"We've already succeeded in that," says Eddie, the oldest of the three Wright boys, whose father spent 20 years in the Army. "Jimmy believed in what he was doing. I know he did."
Passions about President Bush's decision to take the country to war have raged on both sides as Iraq has largely dominated the political dialogue at every level - from the candidate debates down to neighborly (or not so neighborly) chit chat at the corner barbershop.
Protests have revolved around the war. The anti-Bush, anti-war documentary Fahrenheit 9/11 became an unlikely box office hit. Books about Bush's decision to go to war have lingered on best-seller lists.
And nowhere is the split so profound, so raw, so emotional as among the families of those who lost their lives or have been wounded in Iraq.
Both of them middle-class Catholic families where cats roam the house and family photos dress up the walls, the Wright and Wilkins families of Ohio have much in common - especially a level of grief that most of their friends and neighbors will never know.
But their viewpoints about the war - and the president who decided the war was necessary - couldn't be further apart.
One of Eddie Wright's most prized possessions now is a letter from Bush, in response to a letter of support he wrote to the president. It is framed and sitting on the dresser by his bed, along with his brother's medals.
"That means a lot to me," he says. "I'm sure his secretary typed it, but he did sign it. You can see that it was signed and not a photocopy signature."
A presidential letter of condolence did little to assuage Natalie Wilkins' heartbreak. The day it arrived, she noted, Bush was campaigning in Columbus not far from her home. "A phone call, a visit, even for five minutes, would have been better," says her daughter Lorin.
Natalie looks to another possession for comfort. "The most valuable thing I have is my vote," the Democrat says. "And I do intend to vote."
Even as they feel the effects of the war more than most, the two families in this most coveted battleground state are in many ways representative of the near 50-50 split in the nation over the war.
Polls have shown a slow but steady increase over the past year and a half in the percentage of Americans who think going to war with Iraq was a mistake, peaking at more than 50 percent during the summer and decreasing slightly since then.
What's more, black voters, like the Wilkinses, tend to be far more opposed to the war than white voters, with 76 percent of blacks believing the war was a mistake, compared with 42 percent of whites, according to a Gallup poll last month.
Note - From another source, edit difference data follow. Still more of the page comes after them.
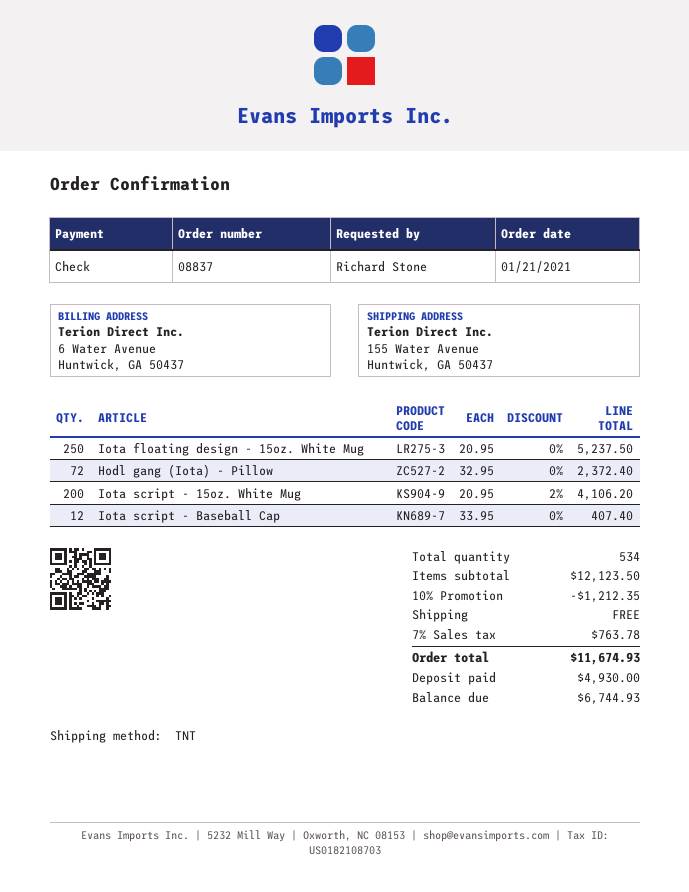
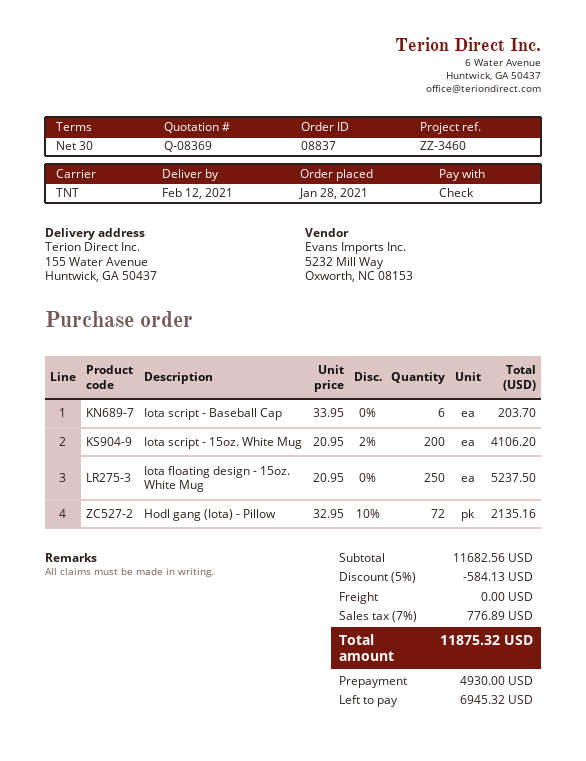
order date: 2021-01-21 -> 2021-01-28
Hodl gang (Iota) - Pillow: 72 x 32.95 = 2372.40 -> 72 x 32.95 - 10% = 2135.16
Iota script - Baseball Cap: 12 x 33.95 = 407.40 -> 6 x 33.95 = 203.70
subtotal: 12123.50 -> 11682.56
discount: 10% = 1212.35 -> 5% = 584.13
tax: 7% = 763.78 -> 7% = 776.89
total: 11674.93 -> 11875.32
balance: 6744.93 -> 6945.32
Both presidential candidates have struggled mightily to make the war a winning issue for them. Bush has had to justify the increasingly costly, bloody and chaotic situation in Iraq as his original reasons for the action - that Iraq was stockpiling weapons of mass destruction and was connected to al-Qaida - did not prove true.
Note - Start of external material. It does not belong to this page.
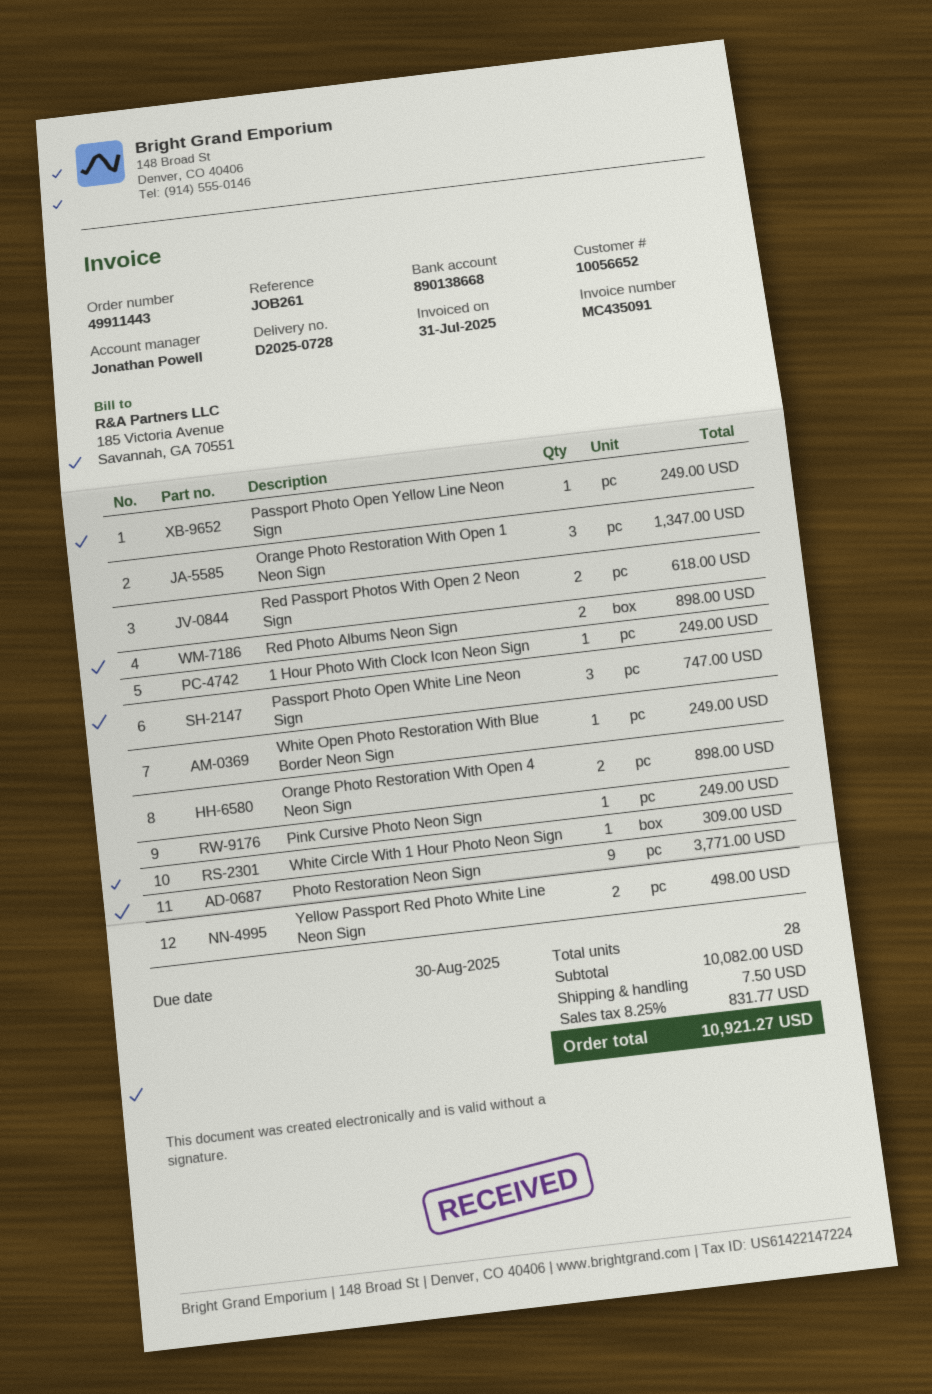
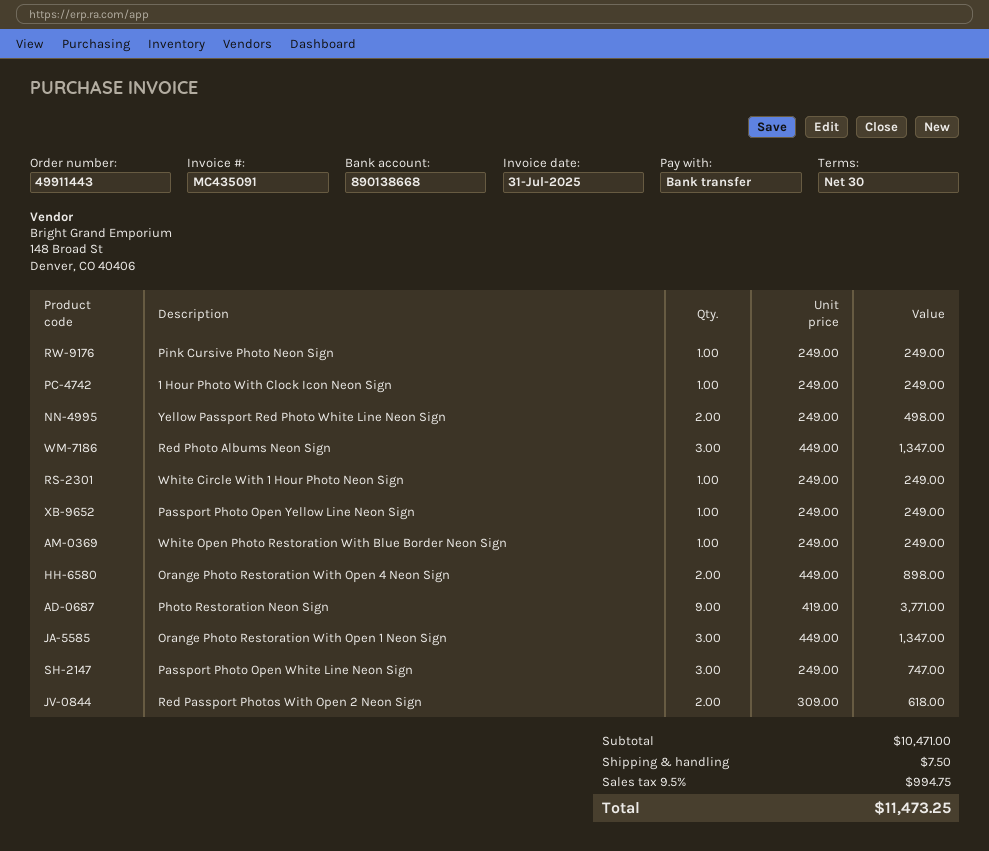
Red Photo Albums Neon Sign: 2 for 898.00 -> 3 for 1347.00
White Circle With 1 Hour Photo Neon Sign: 1 for 309.00 -> 1 for 249.00
subtotal: 10082.00 -> 10471.00
tax: 8.25% = 831.77 -> 9.5% = 994.75
total: 10921.27 -> 11473.25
What's more, his optimistic prediction of a free, democratic Iraq has been hard for many to reconcile with an unrelenting and violent insurgency, daily accounts of car bombs, kidnappings and beheadings.
The president's efforts to make the Iraq war synonymous with his "war on terror," Sept. 11 and al-Qaida have had some success. About 40 percent of Americans, like the Wright family, believe Saddam Hussein was directly involved in the Sept. 11 attacks, even though inquiries have proven otherwise.
"Two years and seven days later, because of what happened there," Eddie says of Sept. 11, "my brother died. I firmly believe there had to be ties."
For his part, Democrat John Kerry has had trouble delivering a muscular blow to Bush over his handling of Iraq, in part because the senator voted in 2002 to give the president the authority to use force there. Complicating his case further, Kerry said in August that, even knowing what he now knows about Iraq, he still would have voted to authorize military action.